◆ Task item:
Using the data below, copy each line that includes the word "none".

◆ Excerpted data:
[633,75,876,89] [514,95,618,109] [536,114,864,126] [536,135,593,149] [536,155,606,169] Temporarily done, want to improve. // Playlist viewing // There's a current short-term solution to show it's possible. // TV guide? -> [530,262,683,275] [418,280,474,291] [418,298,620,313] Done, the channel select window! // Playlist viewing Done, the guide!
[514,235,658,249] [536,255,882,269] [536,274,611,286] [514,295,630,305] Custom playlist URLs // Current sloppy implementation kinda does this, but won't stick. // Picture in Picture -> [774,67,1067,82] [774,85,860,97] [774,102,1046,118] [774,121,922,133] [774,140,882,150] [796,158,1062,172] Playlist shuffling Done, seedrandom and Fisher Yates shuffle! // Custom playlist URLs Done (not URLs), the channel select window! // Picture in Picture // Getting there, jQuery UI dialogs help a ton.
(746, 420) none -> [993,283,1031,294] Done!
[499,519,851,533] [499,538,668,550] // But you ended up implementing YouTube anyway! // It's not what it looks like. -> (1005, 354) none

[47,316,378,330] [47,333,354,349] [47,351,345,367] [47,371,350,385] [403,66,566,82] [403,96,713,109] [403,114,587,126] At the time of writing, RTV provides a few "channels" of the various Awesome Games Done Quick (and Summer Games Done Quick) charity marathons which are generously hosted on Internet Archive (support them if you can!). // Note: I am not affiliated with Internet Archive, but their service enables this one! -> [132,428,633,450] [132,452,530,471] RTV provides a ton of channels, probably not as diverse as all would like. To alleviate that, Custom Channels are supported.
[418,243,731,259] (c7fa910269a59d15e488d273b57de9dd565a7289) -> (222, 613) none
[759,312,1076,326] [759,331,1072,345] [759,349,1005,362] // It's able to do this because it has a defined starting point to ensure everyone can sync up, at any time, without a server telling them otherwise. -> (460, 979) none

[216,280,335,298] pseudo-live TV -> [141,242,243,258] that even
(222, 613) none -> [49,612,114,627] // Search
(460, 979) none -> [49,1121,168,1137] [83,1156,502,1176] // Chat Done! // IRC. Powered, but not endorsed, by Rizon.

◆ Exercise answer:
(746, 420) none -> [993,283,1031,294] Done!
[499,519,851,533] [499,538,668,550] // But you ended up implementing YouTube anyway! // It's not what it looks like. -> (1005, 354) none
[418,243,731,259] (c7fa910269a59d15e488d273b57de9dd565a7289) -> (222, 613) none
[759,312,1076,326] [759,331,1072,345] [759,349,1005,362] // It's able to do this because it has a defined starting point to ensure everyone can sync up, at any time, without a server telling them otherwise. -> (460, 979) none
(222, 613) none -> [49,612,114,627] // Search
(460, 979) none -> [49,1121,168,1137] [83,1156,502,1176] // Chat Done! // IRC. Powered, but not endorsed, by Rizon.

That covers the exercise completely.